“But, my dear child,” began the curate.
“Child! Yes; that’s how you treat me—like a child. You check me in every way. I suppose you’ll want to make me a nun, and keep me shut up always in this dreary hole. You check me in everything, and Mary helps you.”
Mary looked up at her brother now, for he had slowly risen from his seat, and she knew the meaning of the stern aspect of his countenance.
“I had hoped, Leo,” he said, “that you would have accepted my decision about that to which you have thought it wise to allude.”
“I am driven to it,” cried the girl passionately.
“No: I try to lead,” said the curate, “as a father might lead. I shall be sorry when the time comes for you to quit our pleasant old home, but if a good man and true comes and says, ‘I love your sister; give her me to wife’—”

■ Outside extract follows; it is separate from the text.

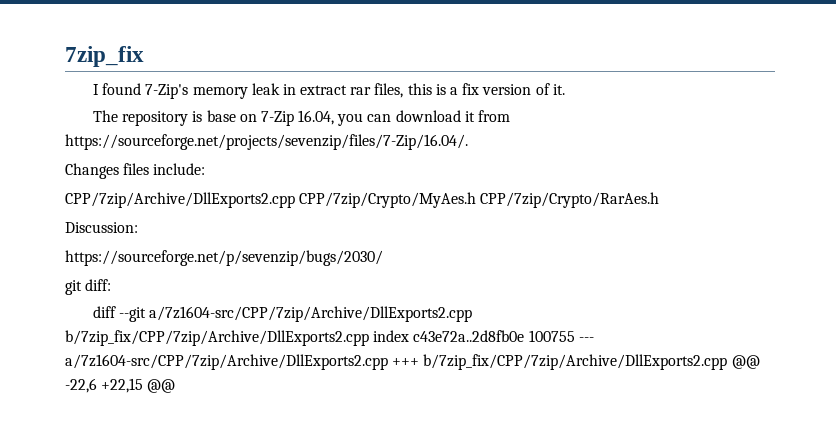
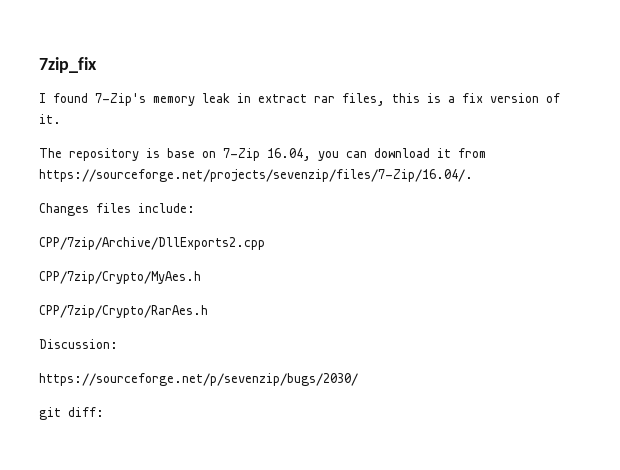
- CPP/7zip/Archive/DllExports2.cpp CPP/7zip/Crypto/MyAes.h CPP/7zip/Crypto/RarAes.h
+ CPP/7zip/Archive/DllExports2.cpp
+ CPP/7zip/Crypto/MyAes.h
+ CPP/7zip/Crypto/RarAes.h
- diff --git a/7z1604-src/CPP/7zip/Archive/DllExports2.cpp b/7zip_fix/CPP/7zip/Archive/DllExports2.cpp index c43e72a..2d8fb0e 100755 --- a/7z1604-src/CPP/7zip/Archive/DllExports2.cpp +++ b/7zip_fix/CPP/7zip/Archive/DllExports2.cpp @@ -22,6 +22,15 @@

“If you cannot speak plain English, pray hold your tongue,” cried Leo scornfully.
“I should hold out my hands to him, and greet him as a new brother, Leo,” said the curate solemnly; “but when I find that my young, innocent sister is being made the toy of a worthless, degraded—”
“How dare you?” cried Leo, flashing out in her rage, while Mary went to her side, and laid her hand upon the trembling arm half raised.
“I dare,” said the curate gravely, “because I have right upon my side. I think—and Mary joins me in so thinking—”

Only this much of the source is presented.